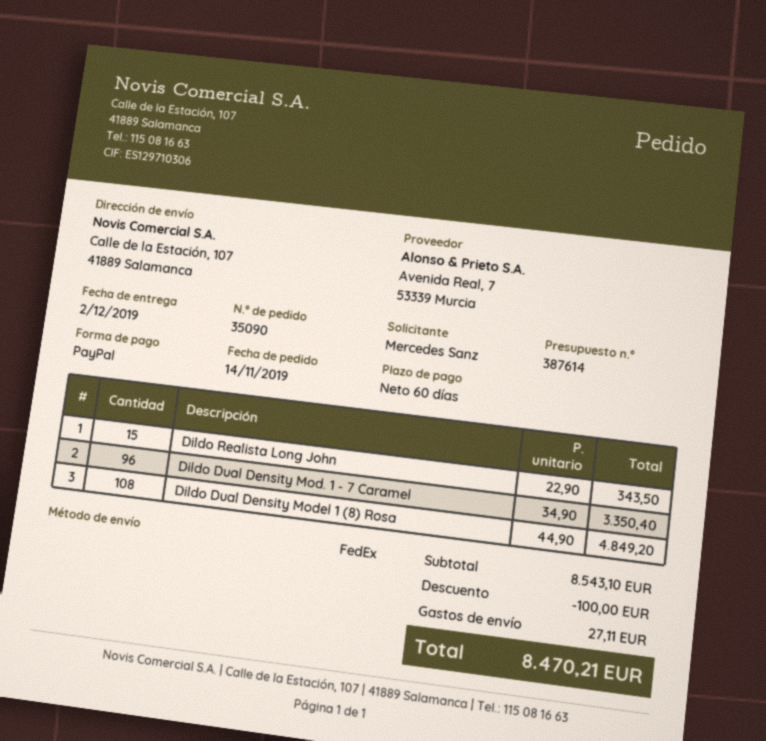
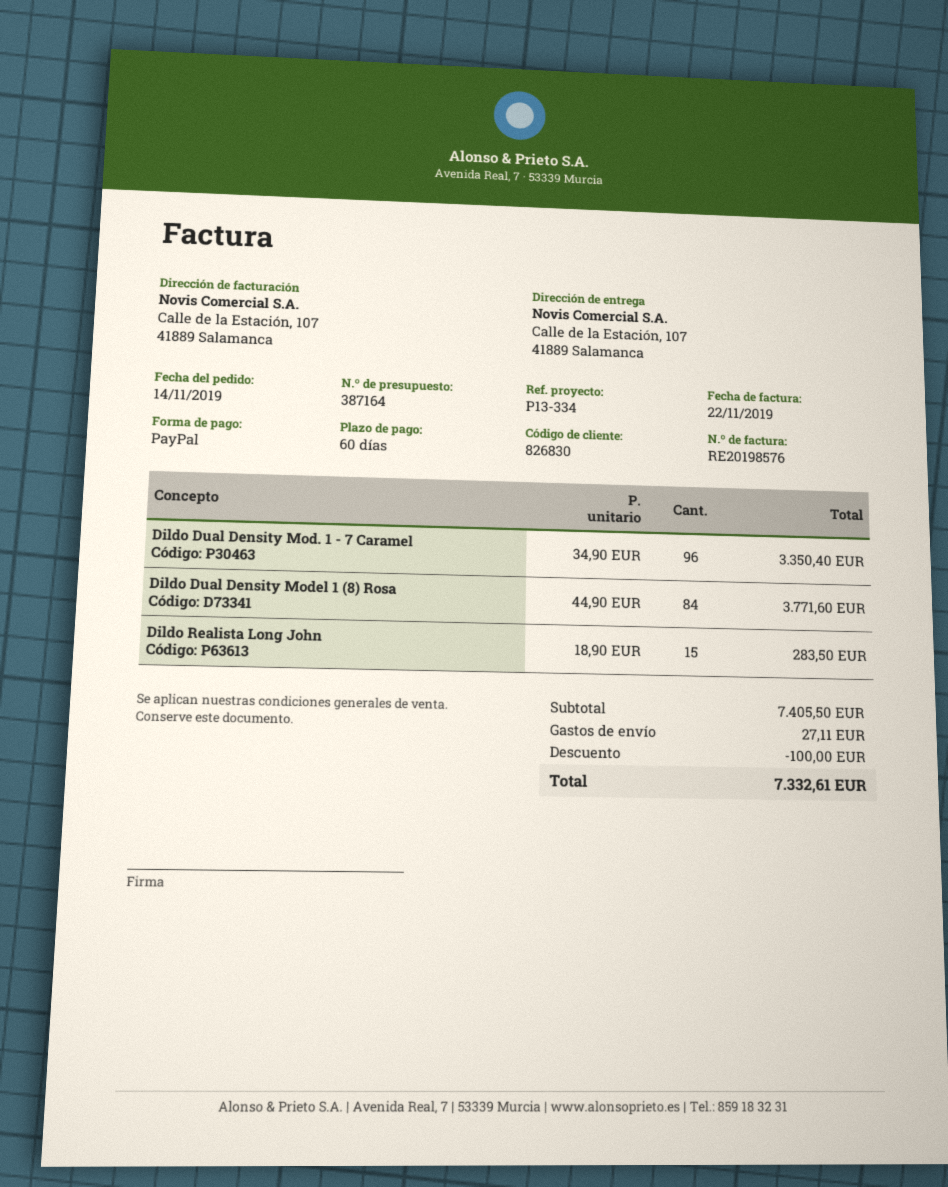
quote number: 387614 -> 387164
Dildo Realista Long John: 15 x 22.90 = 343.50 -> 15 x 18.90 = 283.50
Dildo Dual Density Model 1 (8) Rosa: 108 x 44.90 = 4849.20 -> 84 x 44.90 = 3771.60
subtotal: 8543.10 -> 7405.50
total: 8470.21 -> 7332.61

--

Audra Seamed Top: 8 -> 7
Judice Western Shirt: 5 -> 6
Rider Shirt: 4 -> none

What to do: Search the listing for the word "Dildo" and return each line that holds it.

Your solution:
Dildo Realista Long John: 15 x 22.90 = 343.50 -> 15 x 18.90 = 283.50
Dildo Dual Density Model 1 (8) Rosa: 108 x 44.90 = 4849.20 -> 84 x 44.90 = 3771.60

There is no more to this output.